В это время года, в конце сентября, Царицын ей не нравился. Она здесь бывала с мужем, и не раз. Но тогда все было по-другому. Их возили в дорогом автомобиле до Общественного собрания, в здание Городской думы и театр. Теперь все было иначе. Эти несколько дней, что они находились здесь, снимая на окраине маленькую комнату в ожидании решения своего вопроса, казались вечностью. Старая Нино померла еще месяц назад. Долго кашляла и худела, в конце концов, испустила дух. Теперь без нее в чужом городе приходилось считать каждую копейку и с еще большей тоской отдавать соседке за помощь с Анечкой, когда приходилось уходить надолго, оставляя их с Гришей вдвоем. По правде сказать, она и подумать не могла, как быстро тают деньги! Много приходилось ходить пешком. Трамвай и пролетка – лишь в особом случае. А еще была проблема хлебных карточек. Грише, как вернувшемуся с войны, полагались карточки, но и их получить было не просто в чужом городе. А им с Анечкой они не полагались вовсе. Это в Астрахани она числилась в штате госпиталя, а здесь приходилось туго. В первый же день пребывания здесь, когда она пыталась сторговаться с мешочником, которых здесь было особенно много, у нее вытащили кошелек. Благо там было немного денег, да астраханские карточки, которые здесь цены не имели. Но сам факт, что среди бела дня на виду у огромного количества людей у нее вытащили кошелек, вселял панический страх. Теперь ей казалось, что карманники и воришки на каждом углу только и поджидают ее.
А как бранился Гриша!
Ольга невольно улыбнулась, переступая очередную лужу. Сначала он назвал ее безголовой и неприспособленной к этой новой жизни. Потом зло несколько раз стукнул по столу, негодуя, что не смог защитить ее. А потом…
Дыхание перехватило от нахлынувших чувств! Потом он обнял ее и снова долго-долго целовал. Она отвечала ему с закрытыми глазами, как делала теперь, не в силах смотреть на его ожоги, и невероятное желание вновь поднималось в ней. Кажется, она стала любить его еще больше! Ночи с ним и тепло его тела снова вернули ее к жизни. Да, теперь это были другие ночи: без страха разоблачения, без сумасшедших экспериментов, ограниченные в движении, но более нежные и долгие. Замерев на его груди, разметав золотистые волосы, она то и дело целовала его, ощущая, как медленно приходило в норму его сердце. Он курил, выпуская дым в сторону, обхватив второй рукой ее спину, и молчал. Но она знала, о чем он молчал. Она это чувствовала. Особенно, когда он вдруг прижимался своим обожженным лицом к ее волосам и с дрожью вдыхал ее запах. Сладкие мурашки пробегали по ее телу от этого красноречивого молчания. Она лишь с блаженством прижималась лицом к его шее и тихо шептала:
– Любимый мой… Единственный мой.
Отгоняя нахлынувшие чувства, Ольга встала на Елизаветинской улице, где на удивление горели сразу несколько фонарей, а окна гостиниц там и тут манили приятным желтым светом. Ольга смотрела на трехэтажное здание гостиницы «Националь». Любовь, что наполняла ее сердце, толкала без раздумий сделать шаг в ее сторону и тут же мучительно останавливала. Лишь бы Гриша не узнал. Нельзя, чтобы он узнал!

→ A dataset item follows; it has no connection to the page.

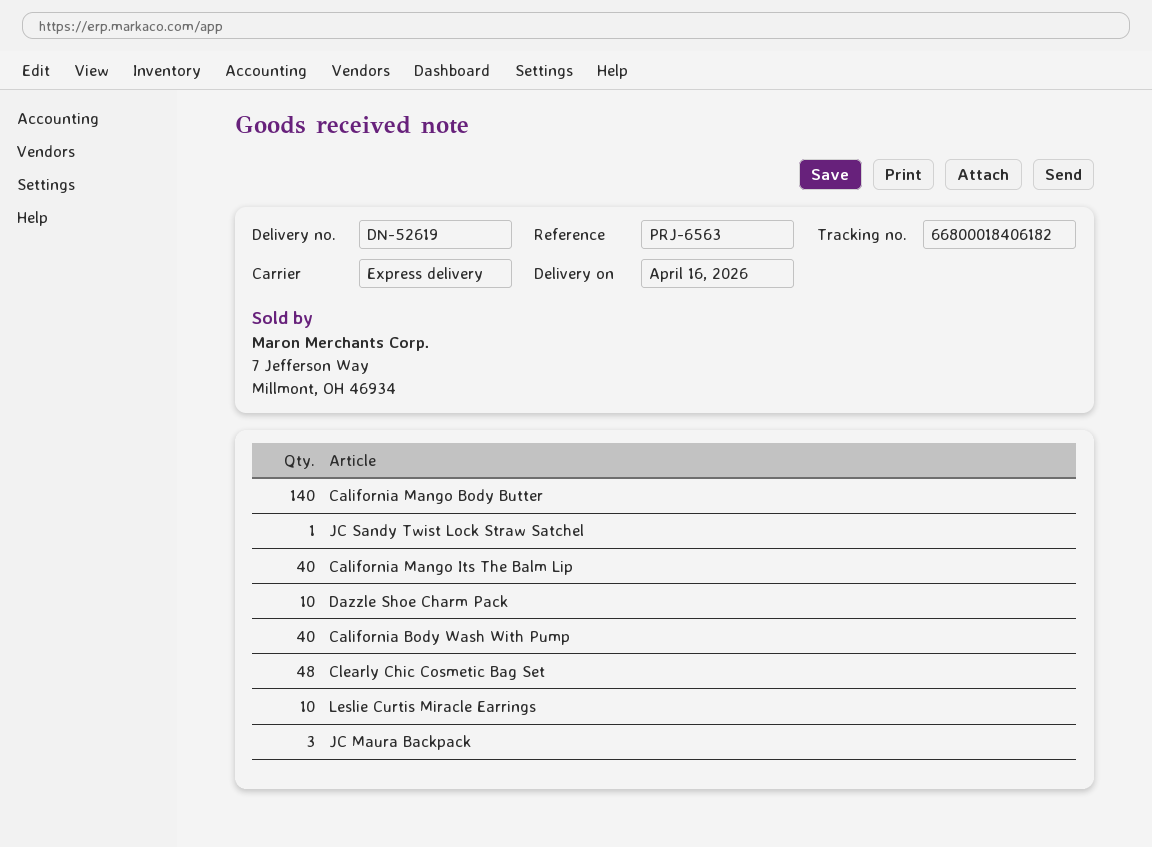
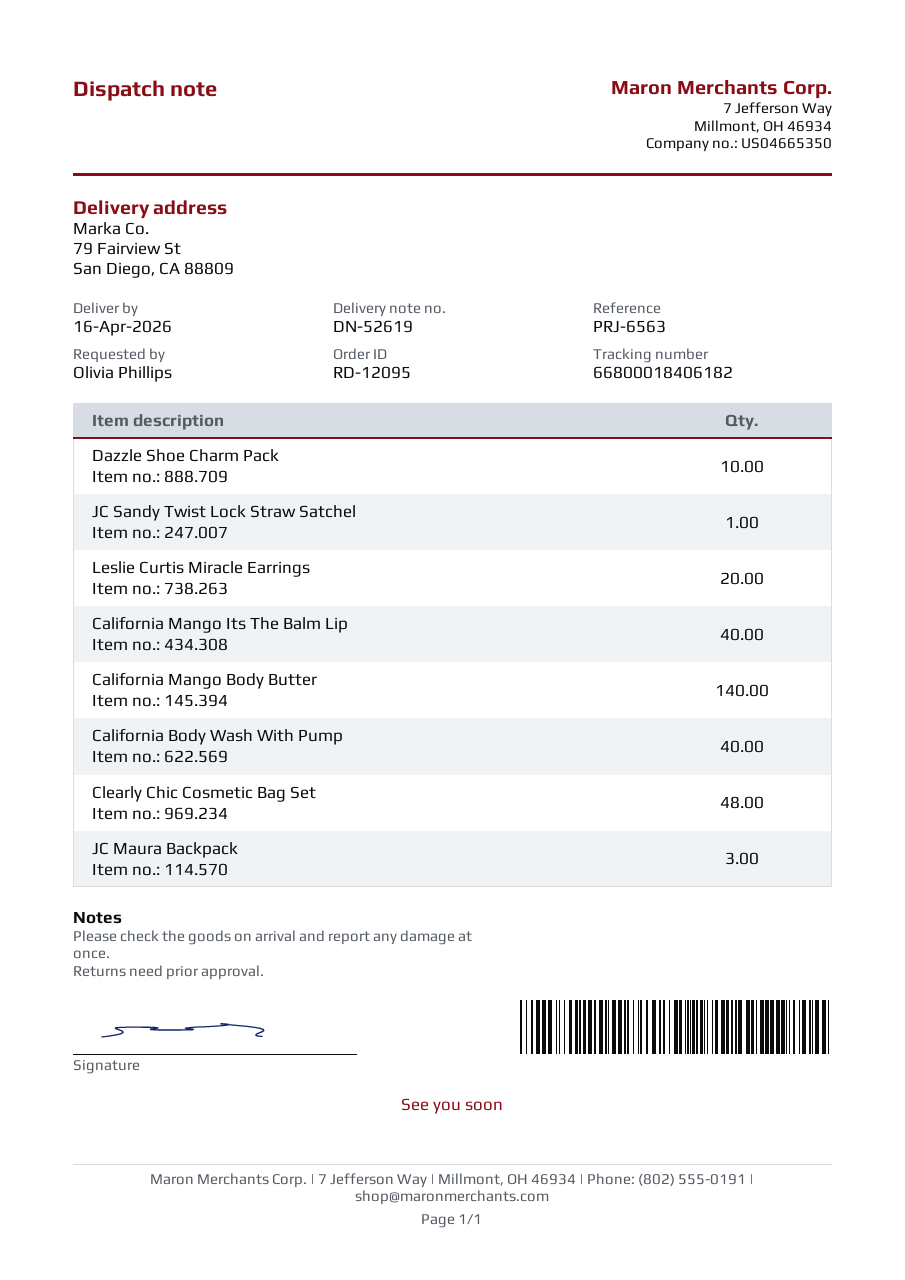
Leslie Curtis Miracle Earrings: 10 -> 20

А если узнает? Ведь он будет задавать вопросы. Вдруг догадается?
Страх противно расползался внизу живота, отдаваясь в ноги.
Но ведь по-другому никак. Им нужны документы на выезд. К Грише начало возвращаться зрение, и доктор Степанов из госпиталя утверждал, что во Франции ему смогут помочь еще больше его восстановить. Уехать из Астрахани было проблематично. Знакомые посоветовали попробовать через Царицын. Поэтому надо, чтобы не узнал. Уж она постарается.
Глубоко вздохнув, Ольга решительно перешла улицу и потянула за кованую ручку высокой тяжелой двери.
На первом этаже гостиницы размещался ресторан, окна которого, декорированные кремовыми шторами, гостеприимно приглашали зевак заглянуть и отведать горячительных напитков – не на каждый кошелек, но на любой вкус. Местечко пользовалось спросом.